‘Food and Country’ Review: Ruth Reichl Doc About Food Systems Is Earnest, Captivating and Overstuffed

Sundance 2023: There’s an entire TV series’ worth of material to chew on within filmmaker Laura Gabbert’s documentary

Food and Country
Sundance Institute

Ruth Reichl has so much to tell us about food. She’s been a chef, a restaurant owner, and a critic. She’s edited Gourmet magazine, written bestselling memoirs and cookbooks, and hosted a show on gastronomy. And now, she wants to teach us about the failings of the American food system itself.

“Food and Country” begins in March 2020; Reichl’s impetus is the pandemic onset that ruthlessly exposes the shaky foundations beneath most restaurants. Serving as producer behind the scenes and on-camera interviewer, Reichl Zooms with chefs, restaurateurs, farmers and ranchers across the country, beginning with her longtime friend and farm-to-table pioneer Alice Waters.
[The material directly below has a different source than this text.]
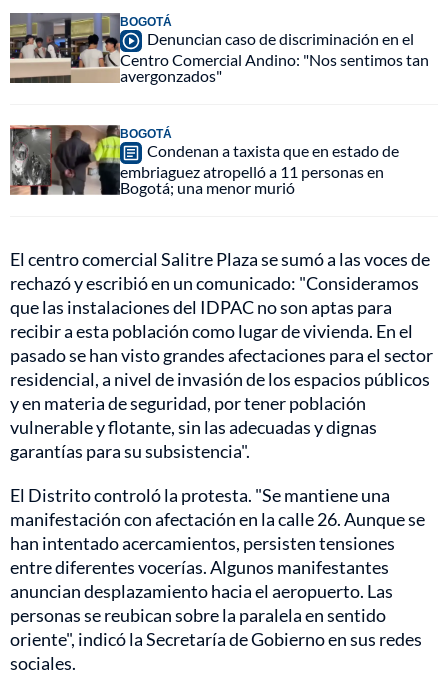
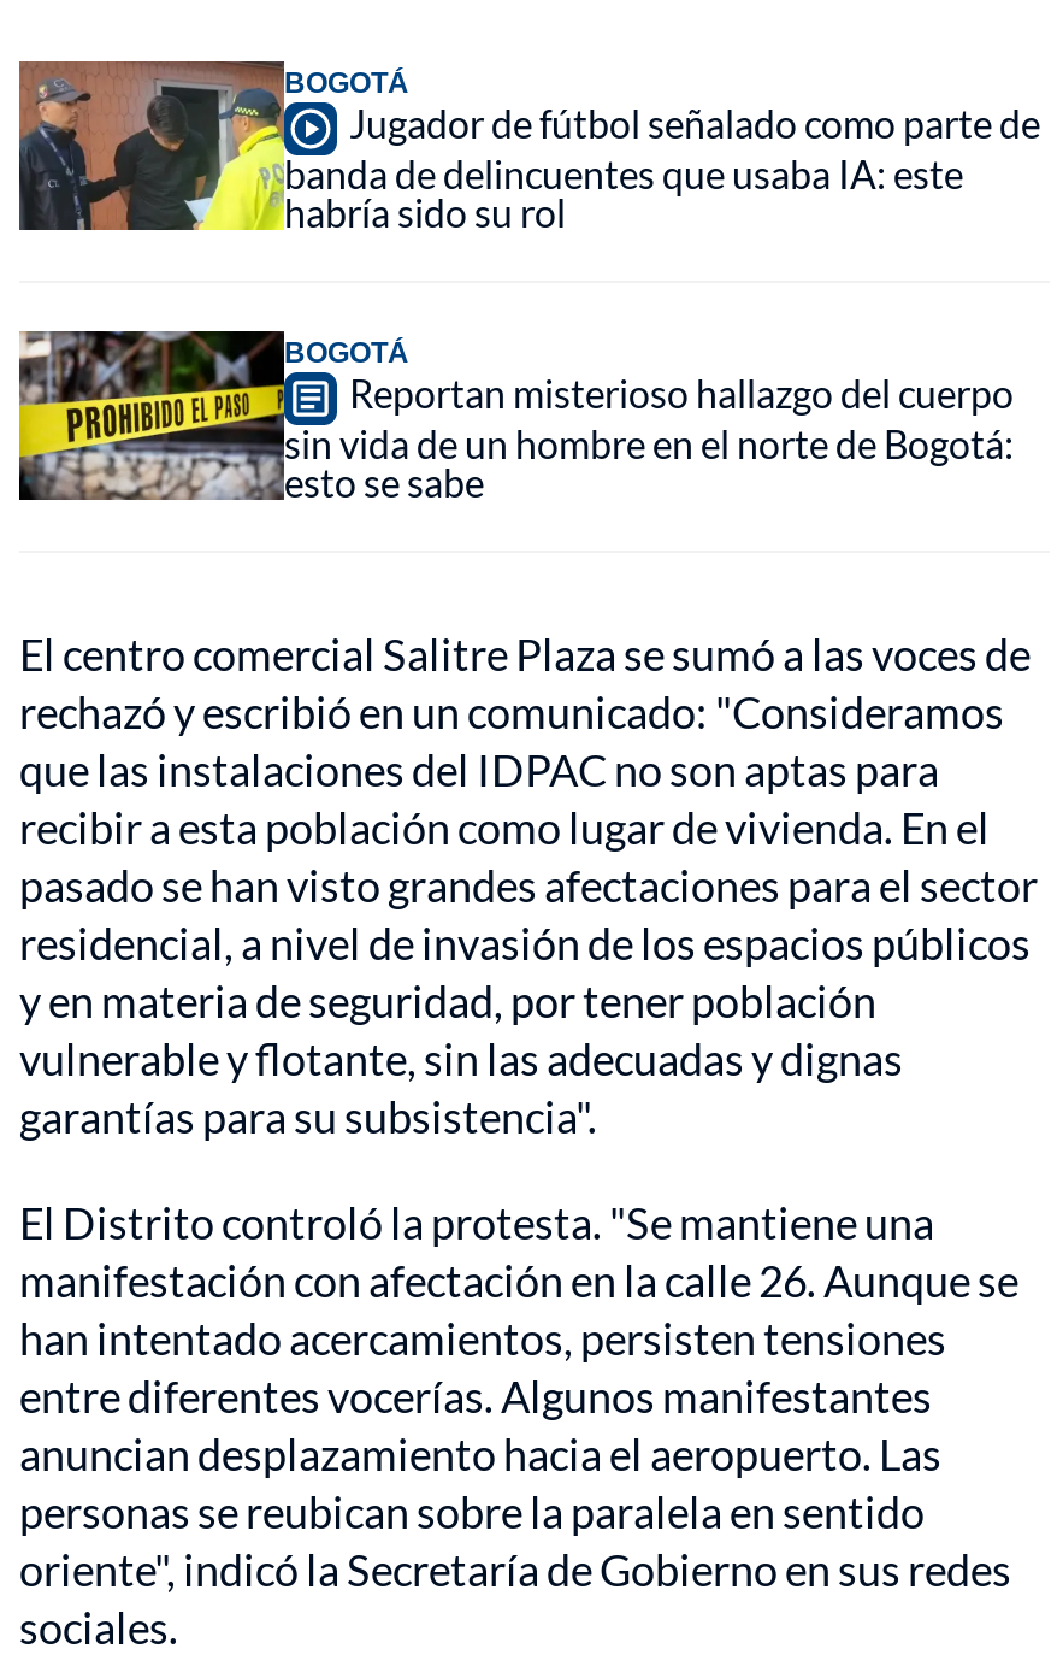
[9,12,429,85] [image] | Denuncian caso de discriminación en el | Centro Comercial Andino: "Nos sentimos tan | avergonzados" -> [17,59,1040,235] [image] | Jugador de fútbol señalado como parte de | banda de delincuentes que usaba IA: este | habría sido su rol
[9,124,399,197] [image] | Condenan a taxista que en estado de | embriaguez atropelló a 11 personas en | Bogotá; una menor murió -> [17,329,1014,505] [image] | Reportan misterioso hallazgo del cuerpo | sin vida de un hombre en el norte de Bogotá: | esto se sabe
But her ambitions are far greater, which is both the movie’s boldest asset and eventual undoing. Director Laura Gabbert (“City of Gold”) tries to cover all of Reichl’s interests, which leaves her with (at least) five movies’ worth of material. We touch on, among other subjects, Reichl’s life and influences, her career as a critic, the history of modern American restaurants, the effect of post-war convenience foods, the travails of past and present farmers and ranchers, the “big four” packers that are destroying individual ownership, the politics of agriculture under both Democratic and Republican administrations, rural and urban divides, generational ownership, and the impact of the pandemic.

Gabbert also brings us directly into the personal lives of several family farmers and chefs. But just as we’re getting invested in one story, it’s time to move to the next: we jump from organic farm to kelp farm, from Reichl’s Hudson Valley home to a South Bronx community garden. Molecular gastronomist Grant Achatz tells Reichl that the story of Will Harris, the owner of a thoughtfully sustainable farm in Bluffton, Georgia, would make a great movie.

In the minutes we spend with Harris and his daughter, it seems like Achatz is absolutely right. But then we’re off to Oakland, California, where young restaurateur Reem Assil is trying to balance employee ownership and rent payments. And so on, and on.

Without the balancing presence of a strong editorial hand or directorial voice, we’re left with a high-quality but overwhelming buffet. Though it’s all intriguing, there’s too much on offer to allow us to appreciate anything enough individually.

“I feel like I’ve spent my whole life working up to this project.” Reichl says at one point, and her passion is so evident that she does keep us interested even as we’re inundated. She connects genuinely with everyone she interviews, and Reichl possesses the experience and eloquence to pass on both what she knows and what she learns.

She and Gabbert have worked extensively in television, so maybe the best way to think of “Food and Country” is as a potential series pitch. There’s certainly enough here to sustain an episodic show about the American food industry. As a single movie, though, it’s extravagantly overstuffed.

“Food and Country” makes its world premiere at the 2023 Sundance Film Festival.